The casual culture and allegedly meritocratic hierarchies of tech companies may actually be encouraging this discriminatory atmosphere. HR and the strict reporting procedures of large corporates at least give those suffering from discrimination a place to go. A casual office environment can discourage reporting or calling out prejudiced humour or remarks. Brook Shelley, a woman who transitioned while working in tech, notes: "No one wants to be the office mother". So instead, you join in and hope for the best. 

And, of course, there's no reason why people working in tech would have fewer issues with discrimination than those in other industries. A childhood spent as a "nerd" can also spawn its own brand of misogyny - Katherine Cross writes in Lean Out that “to many of these men [working in these fields] is all too easy to subconciously confound women who say ‘this is sexist’ with the young girls who said… ‘You’re gross and a creep and I’ll never date you'". During GamerGate, Anita Sarkeesian was often called a "prom queen" by trolls. 

When I spoke to Alexa Clay, entrepreneur and co-author of the Misfit Economy, she confirmed that there's a strange, low-lurking sexism in the start-up economy: “They have all very open and free, but underneath it there's still something really patriarchal.” Start-ups, after all, are a culture which celebrates risk-taking, something which women are societally discouraged from doing. As Clay says, 

“Men are allowed to fail in tech. You have these young guys who these old guys adopt and mentor. If his app doesn’t work, the mentor just shrugs it off.

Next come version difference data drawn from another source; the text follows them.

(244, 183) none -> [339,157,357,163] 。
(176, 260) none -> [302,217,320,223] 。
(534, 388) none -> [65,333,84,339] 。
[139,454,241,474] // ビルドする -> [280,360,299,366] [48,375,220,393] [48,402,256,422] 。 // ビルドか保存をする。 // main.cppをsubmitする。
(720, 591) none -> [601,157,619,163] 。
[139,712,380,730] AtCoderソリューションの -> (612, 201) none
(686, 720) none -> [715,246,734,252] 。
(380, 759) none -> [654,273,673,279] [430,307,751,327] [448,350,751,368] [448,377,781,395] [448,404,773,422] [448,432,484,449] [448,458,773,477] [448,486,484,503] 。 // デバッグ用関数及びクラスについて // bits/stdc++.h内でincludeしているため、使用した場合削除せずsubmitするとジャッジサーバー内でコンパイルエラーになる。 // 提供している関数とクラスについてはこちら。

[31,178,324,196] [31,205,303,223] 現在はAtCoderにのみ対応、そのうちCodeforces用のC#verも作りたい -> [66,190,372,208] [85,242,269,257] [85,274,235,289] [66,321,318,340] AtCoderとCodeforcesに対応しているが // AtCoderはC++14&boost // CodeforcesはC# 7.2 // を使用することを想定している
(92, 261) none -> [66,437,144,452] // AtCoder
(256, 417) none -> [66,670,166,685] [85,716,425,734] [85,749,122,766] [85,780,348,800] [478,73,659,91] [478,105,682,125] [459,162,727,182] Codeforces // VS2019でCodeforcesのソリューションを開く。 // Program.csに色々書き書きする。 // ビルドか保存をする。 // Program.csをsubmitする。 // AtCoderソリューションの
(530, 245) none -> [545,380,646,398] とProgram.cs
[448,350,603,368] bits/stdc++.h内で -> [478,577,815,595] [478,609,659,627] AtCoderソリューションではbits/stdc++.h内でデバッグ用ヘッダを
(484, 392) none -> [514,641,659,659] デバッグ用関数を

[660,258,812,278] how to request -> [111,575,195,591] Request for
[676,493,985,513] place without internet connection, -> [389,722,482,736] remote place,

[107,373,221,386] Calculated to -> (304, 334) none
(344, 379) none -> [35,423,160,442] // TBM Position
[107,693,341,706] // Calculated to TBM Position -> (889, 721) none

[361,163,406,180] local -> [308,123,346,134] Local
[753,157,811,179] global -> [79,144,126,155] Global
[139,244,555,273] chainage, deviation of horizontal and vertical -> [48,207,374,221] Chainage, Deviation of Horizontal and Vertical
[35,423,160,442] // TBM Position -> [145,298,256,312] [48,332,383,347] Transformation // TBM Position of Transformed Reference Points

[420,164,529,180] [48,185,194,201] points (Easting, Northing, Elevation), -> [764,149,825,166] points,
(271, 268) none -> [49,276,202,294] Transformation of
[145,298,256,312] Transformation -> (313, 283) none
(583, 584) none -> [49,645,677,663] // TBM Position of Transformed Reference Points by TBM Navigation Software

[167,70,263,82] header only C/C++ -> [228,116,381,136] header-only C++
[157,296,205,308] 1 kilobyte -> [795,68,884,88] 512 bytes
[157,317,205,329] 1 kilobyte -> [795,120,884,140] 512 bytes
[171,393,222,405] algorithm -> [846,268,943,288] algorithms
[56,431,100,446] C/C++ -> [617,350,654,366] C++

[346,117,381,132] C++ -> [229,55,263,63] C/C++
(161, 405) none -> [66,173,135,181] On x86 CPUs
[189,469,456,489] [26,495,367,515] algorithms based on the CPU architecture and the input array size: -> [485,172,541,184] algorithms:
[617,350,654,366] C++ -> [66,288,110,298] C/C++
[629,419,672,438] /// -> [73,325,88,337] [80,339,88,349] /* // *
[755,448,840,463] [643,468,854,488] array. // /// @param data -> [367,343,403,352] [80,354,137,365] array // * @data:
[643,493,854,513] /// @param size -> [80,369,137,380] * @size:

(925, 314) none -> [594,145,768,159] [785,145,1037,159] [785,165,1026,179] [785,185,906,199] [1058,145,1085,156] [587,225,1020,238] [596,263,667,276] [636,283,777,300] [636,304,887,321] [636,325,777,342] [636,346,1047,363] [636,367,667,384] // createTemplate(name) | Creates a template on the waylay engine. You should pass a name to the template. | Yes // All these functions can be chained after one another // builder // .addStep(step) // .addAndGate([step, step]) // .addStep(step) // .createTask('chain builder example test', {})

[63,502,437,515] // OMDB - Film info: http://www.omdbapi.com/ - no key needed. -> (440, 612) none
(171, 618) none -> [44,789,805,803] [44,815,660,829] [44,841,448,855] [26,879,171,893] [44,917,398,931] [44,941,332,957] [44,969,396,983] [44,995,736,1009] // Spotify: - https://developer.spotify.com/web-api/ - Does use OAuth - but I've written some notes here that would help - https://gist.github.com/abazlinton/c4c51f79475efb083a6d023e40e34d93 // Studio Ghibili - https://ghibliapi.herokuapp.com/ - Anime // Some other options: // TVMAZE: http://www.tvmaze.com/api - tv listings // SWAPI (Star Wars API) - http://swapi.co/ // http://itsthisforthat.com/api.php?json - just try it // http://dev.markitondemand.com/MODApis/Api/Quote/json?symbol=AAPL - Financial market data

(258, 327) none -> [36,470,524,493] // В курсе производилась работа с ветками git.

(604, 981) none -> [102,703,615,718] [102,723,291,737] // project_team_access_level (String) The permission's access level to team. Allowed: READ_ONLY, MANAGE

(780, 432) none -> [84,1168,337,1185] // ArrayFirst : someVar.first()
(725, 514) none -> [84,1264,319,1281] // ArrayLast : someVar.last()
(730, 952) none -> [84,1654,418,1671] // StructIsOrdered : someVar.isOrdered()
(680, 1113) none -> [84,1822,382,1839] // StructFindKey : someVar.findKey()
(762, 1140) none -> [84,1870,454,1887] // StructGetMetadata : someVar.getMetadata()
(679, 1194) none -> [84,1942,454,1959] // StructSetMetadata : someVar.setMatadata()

I would not be able ot get away with that, and I think women and minorities aren't allowed to take the same amount of risks, particularly in these communities. If you fail, no one's saying that's fine.

The conclusion of Lean Out, and of women in tech I have spoken to, isn’t that more women, over time, will enter these industries and seamlessly integrate – it’s that tech culture needs to change, or its lack of diversity will become even more severe. Shevinsky writes:

The reason why we don't have more women in tech is not because of a lack of STEM education. It's because too many high profile and influential individuals and subcultures within the tech industry have ignored or outright mistreated women applicants and employees. To be succinct—the problem isn't women, it's tech culture.

Software engineer Kate Heddleston has a wonderful and chilling metaphor about the way we treat women in STEM. Women are, she writes, the “canary in the coal mine”. If one dies, surely you should take that as a sign that the mine is uninhabitable – that there’s something toxic in the air. “Instead, the industry is looking at the canary, wondering why it can’t breathe, saying ‘Lean in, canary, lean in!’. When one canary dies they get a new one because getting more canaries is how you fix the lack of canaries, right? Except the problem is that there isn't enough oxygen in the coal mine, not that there are too few canaries.” We need more women in STEM, and, I’d argue, in tech in particular, but we need to make sure the air is breatheable first. 

Barbara Speed is a technology and digital culture writer at the New Statesman and a staff writer at CityMetric.